Wednesday, May 15, 2024

Volfyirion Guilds: Very Good But Late to the Party

by | published Tuesday, October 10, 2023

Pity poor Tabula Games.

Almost exactly two years ago, on September 30, 2021, they contacted us asking if we’d be interested in reviewing one of their games. They’re an Italian publisher, and were looking to expand their North American presence.

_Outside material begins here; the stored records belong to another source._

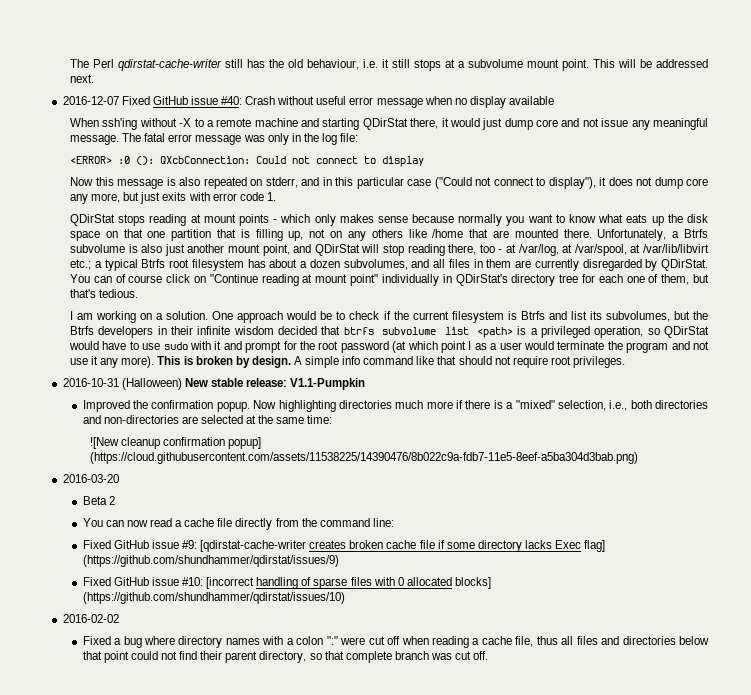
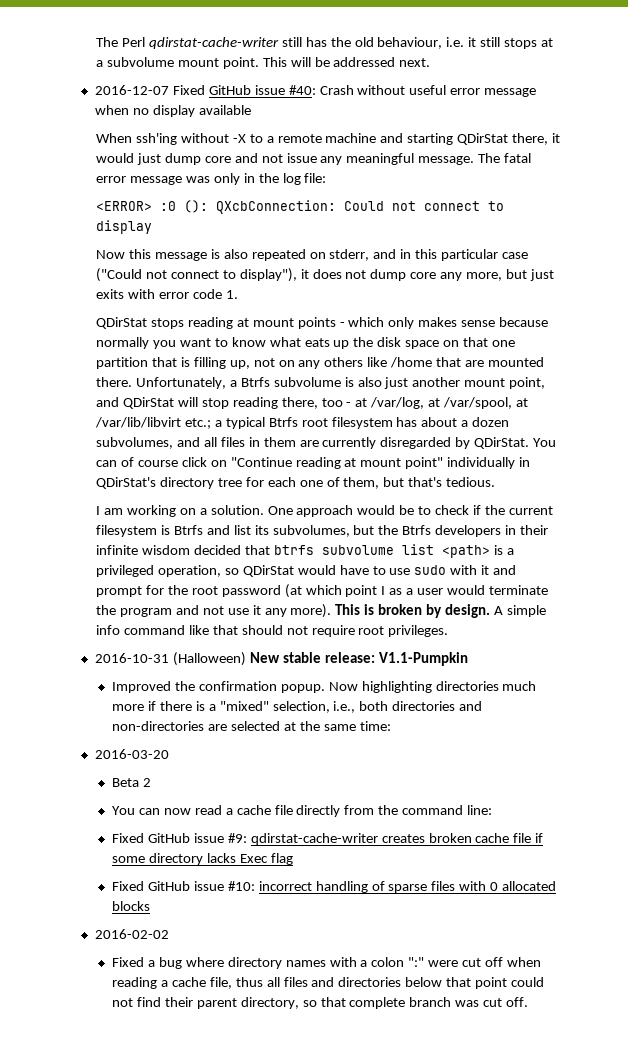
- ![New cleanup confirmation popup] (https://cloud.githubusercontent.com/assets/11538225/14390476/8b022c9a-fdb7-11e5-8eef-a5ba304d3bab.png)
- Fixed GitHub issue #9: [qdirstat-cache-writer creates broken cache file if some directory lacks Exec flag] (https://github.com/shundhammer/qdirstat/issues/9)
+ Fixed GitHub issue #9: qdirstat-cache-writer creates broken cache file if some directory lacks Exec flag
- Fixed GitHub issue #10: [incorrect handling of sparse files with 0 allocated blocks] (https://github.com/shundhammer/qdirstat/issues/10)
+ Fixed GitHub issue #10: incorrect handling of sparse files with 0 allocated blocks

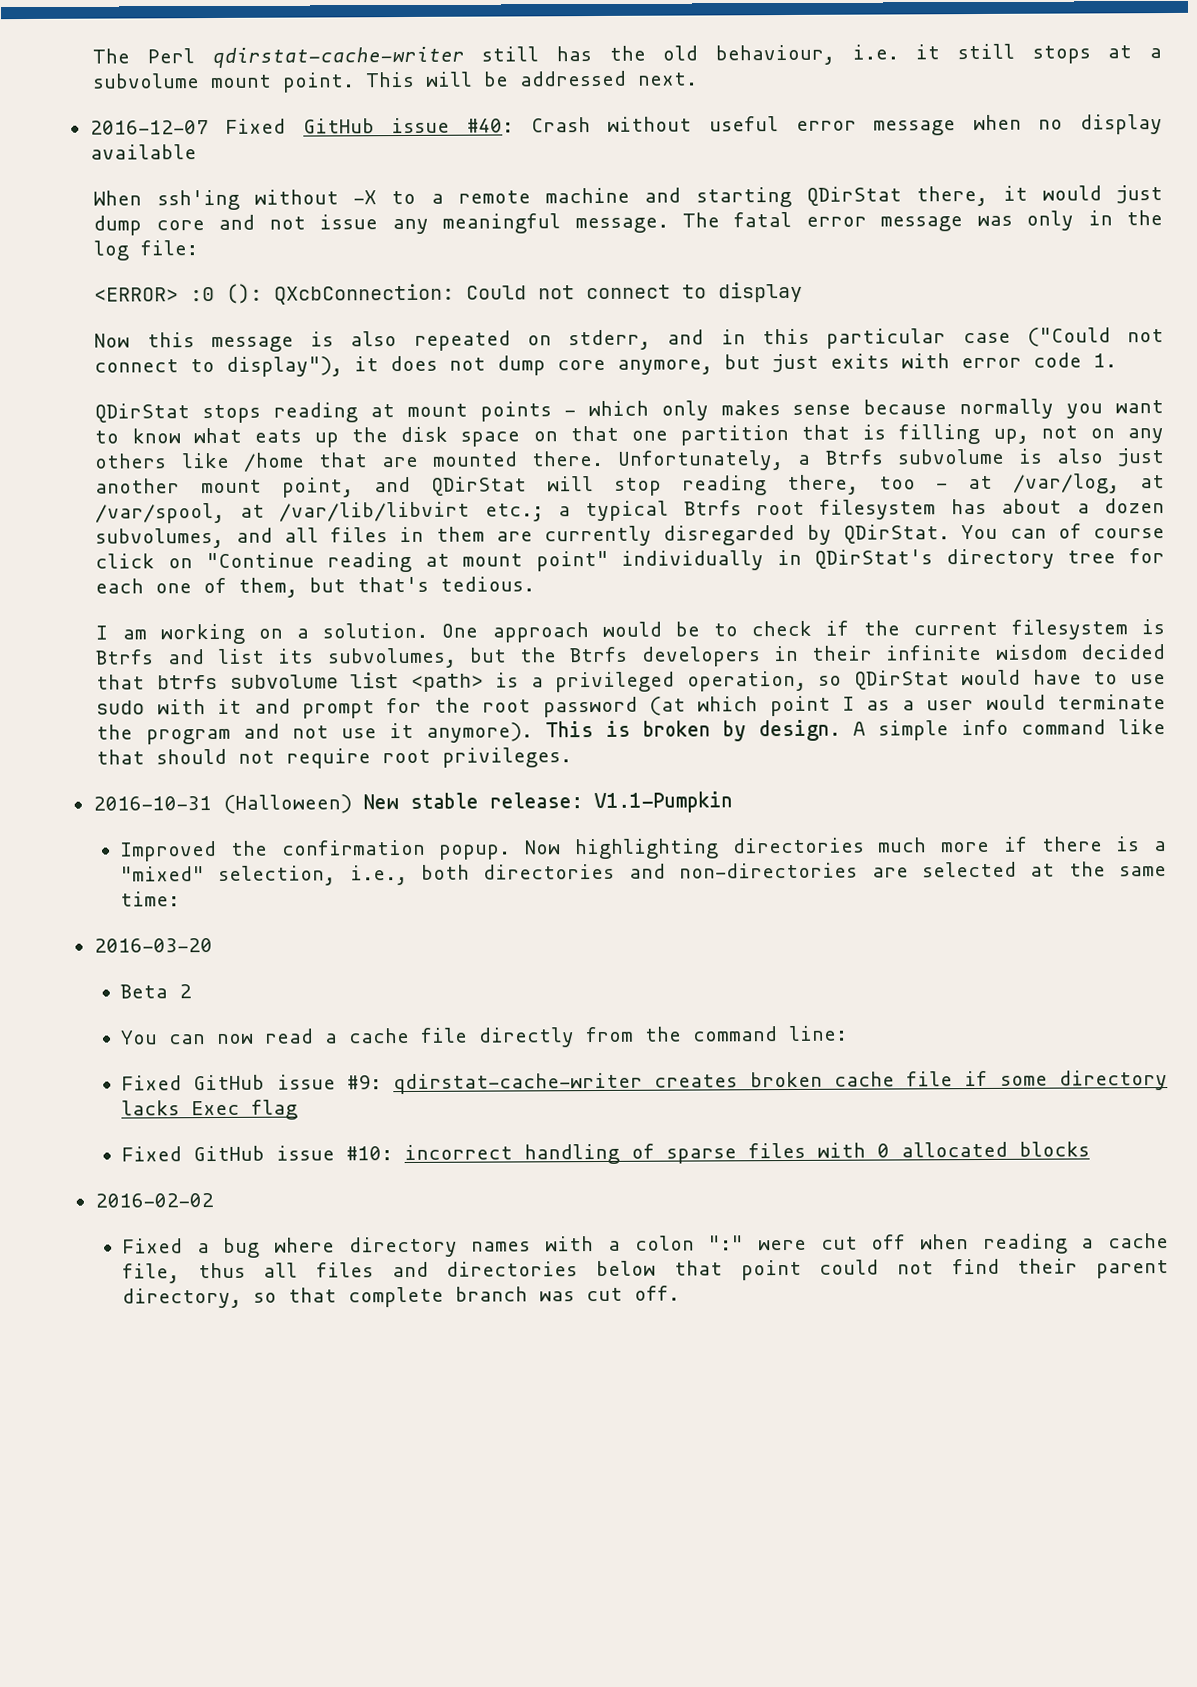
- Now this message is also repeated on stderr, and in this particular case ("Could not connect to display"), it does not dump core any more, but just exits with error code 1.
+ Now this message is also repeated on stderr, and in this particular case ("Could not connect to display"), it does not dump core anymore, but just exits with error code 1.
- One approach would be to check if the current filesystem is Btrfs and list its subvolumes, but the Btrfs developers in their infinite wisdom decided that btrfs subvolume list <path> is a privileged operation, so QDirStat would have to use sudo with it and prompt for the root password (at which point I as a user would terminate the program and not use it any more).
+ One approach would be to check if the current filesystem is Btrfs and list its subvolumes, but the Btrfs developers in their infinite wisdom decided that btrfs subvolume list <path> is a privileged operation, so QDirStat would have to use sudo with it and prompt for the root password (at which point I as a user would terminate the program and not use it anymore).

So I checked out their catalogue on BGG. Decent-enough looking games, mainly fantasy-themed, solid ratings. So I answered, “Yeah, Volfyirion Guilds looks interesting and it’s coming out soon, how about that one? But if it’s a standalone sequel to Volfyirion, maybe send that one now so I can get a sense of what the sequel adds to the mix?” 

I also made it clear that the DWP does not do Kickstarter previews (except for very special games) and we don’t do puff pieces–I sent them my Bonfire review so they’d see that not even the great Stefan Feld gets a free pass.

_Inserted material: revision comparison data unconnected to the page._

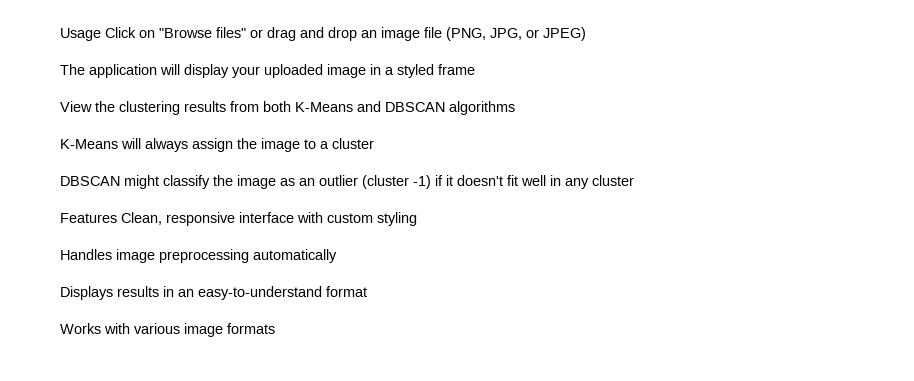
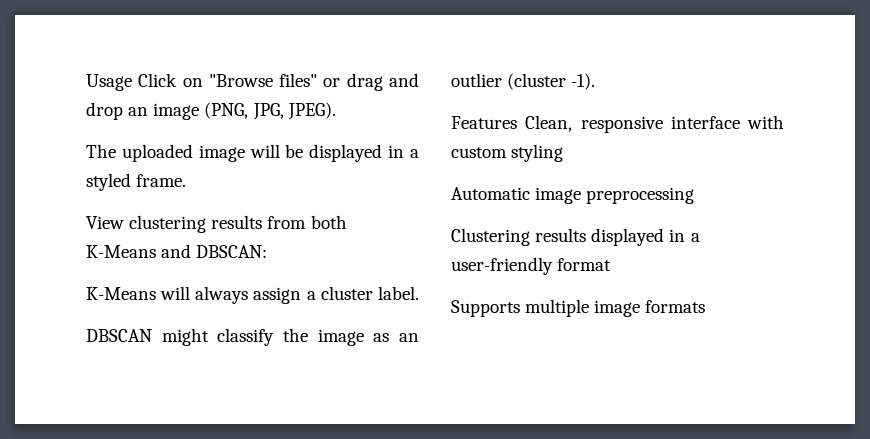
- Usage Click on "Browse files" or drag and drop an image file (PNG, JPG, or JPEG)
+ Usage Click on "Browse files" or drag and drop an image (PNG, JPG, JPEG).
- The application will display your uploaded image in a styled frame
+ The uploaded image will be displayed in a styled frame.
- View the clustering results from both K-Means and DBSCAN algorithms
+ View clustering results from both K-Means and DBSCAN:
- K-Means will always assign the image to a cluster
+ K-Means will always assign a cluster label.
- DBSCAN might classify the image as an outlier (cluster -1) if it doesn't fit well in any cluster
+ DBSCAN might classify the image as an outlier (cluster -1).
- Handles image preprocessing automatically
- Displays results in an easy-to-understand format
- Works with various image formats
+ Automatic image preprocessing
+ Clustering results displayed in a user-friendly format
+ Supports multiple image formats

Tabula said, “Fine, no problem, we’ll send you Volfyirion now and Guilds when it comes out next year.” Soon enough the copy of Volfyirion arrived. 

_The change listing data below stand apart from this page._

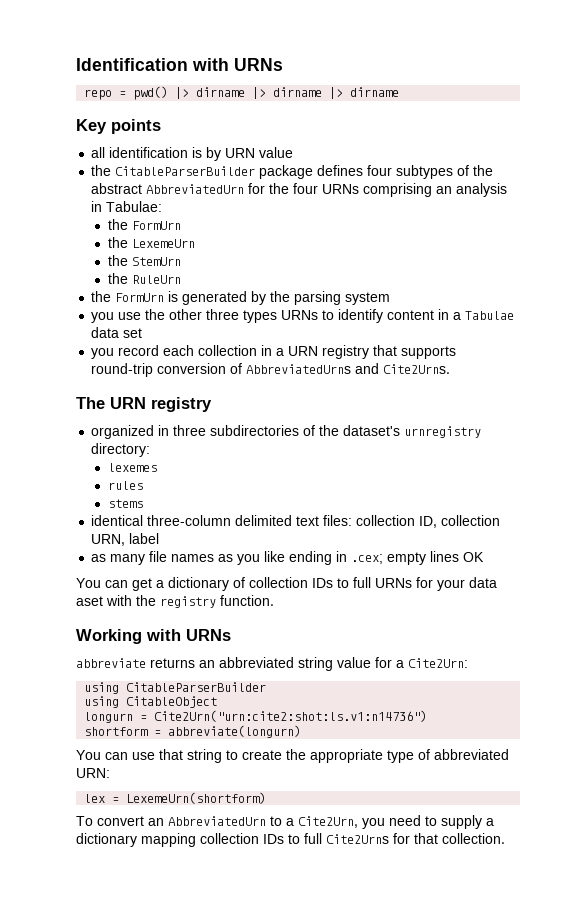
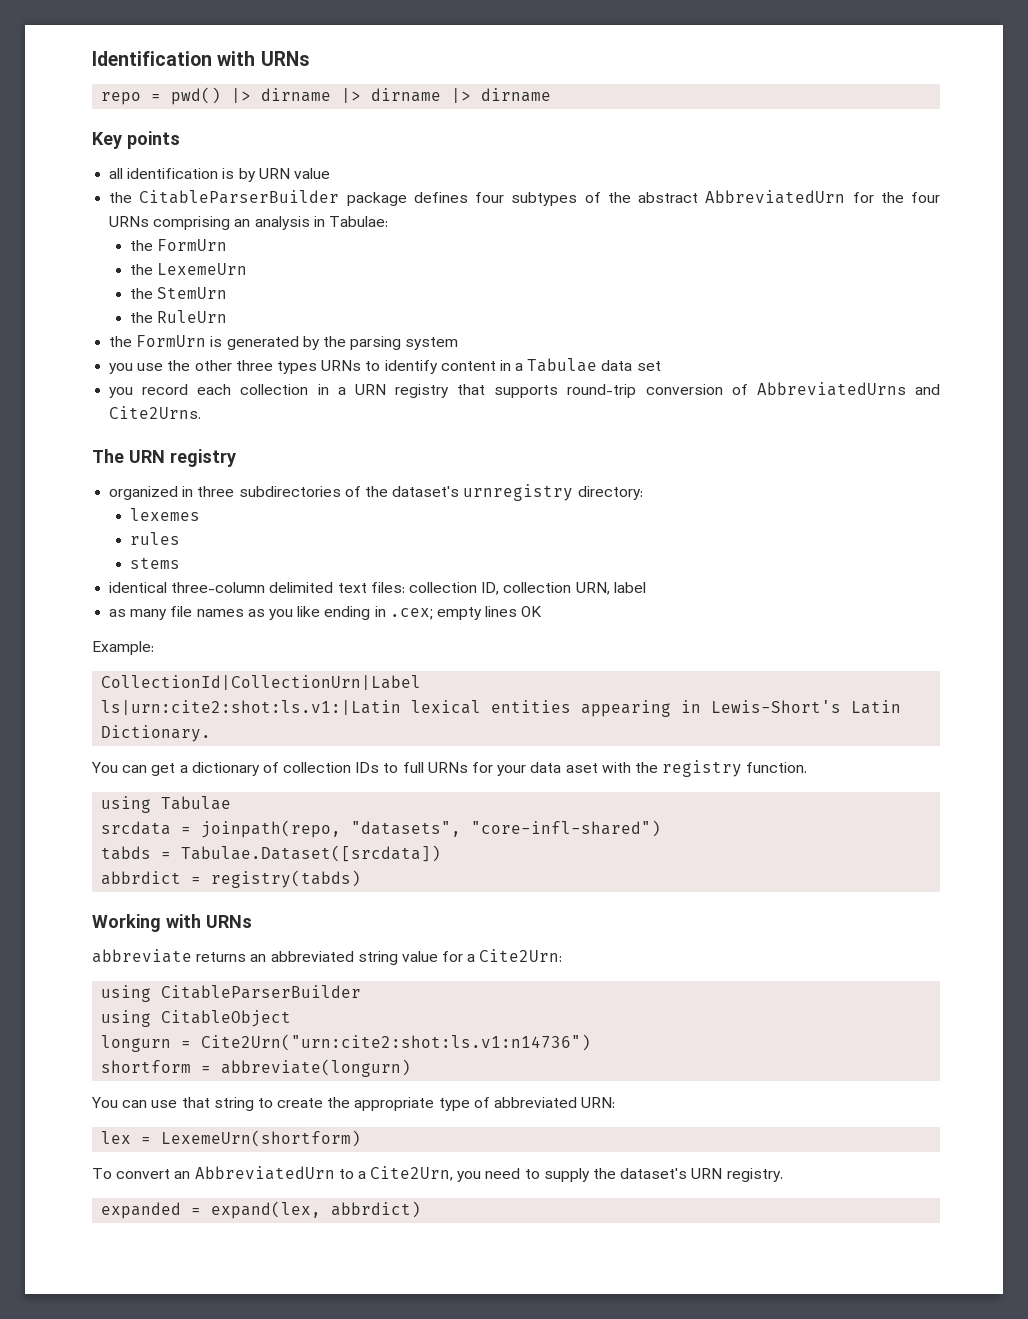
+ Example:
+ CollectionId|CollectionUrn|Label
+ ls|urn:cite2:shot:ls.v1:|Latin lexical entities appearing in Lewis-Short's Latin Dictionary.
+ using Tabulae
+ srcdata = joinpath(repo, "datasets", "core-infl-shared")
+ tabds = Tabulae.Dataset([srcdata])
+ abbrdict = registry(tabds)
- To convert an AbbreviatedUrn to a Cite2Urn, you need to supply a dictionary mapping collection IDs to full Cite2Urns for that collection.
+ To convert an AbbreviatedUrn to a Cite2Urn, you need to supply the dataset's URN registry.
+ expanded = expand(lex, abbrdict)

Since the COVID situation here in Toronto in fall of 2021 basically made in-person play unfeasible, all I could do was look over the rules, play the game two-handed against myself, and try the solo mode.

None of which knocked my socks off, truth be told. To me, Volfyirion was very similar to Star Realms or Ascension in that it was a deckbuilder with multiple currencies (Command Points, Battle Points, Knowledge Points), a conveyor-belt Asset Row of available cards, and faction synergies. There were three main differences:

  1. instead of doing damage to the other player you were aiming to destroy your opponent’s three cities before they destroyed yours;
  2. you could acquire Wonders from Volfyirion (the titular dragon) that gave you ongoing powers which your opponent could seal (ie lock away) and you could unseal;
  3. if you had enough Knowledge Points you could summon Volfyirion itself to stomp on one of your opponent’s cities (or chase him away from one of yours).

One thing I quite liked was that there were lots of opportunities to thin your deck, including by acquiring Wonders. There were also a few extras thrown in like Perks which gave players asymmetric powers and Ploys which got played face-down and triggered at specific times à la Yu-Gi-Oh Trap cards.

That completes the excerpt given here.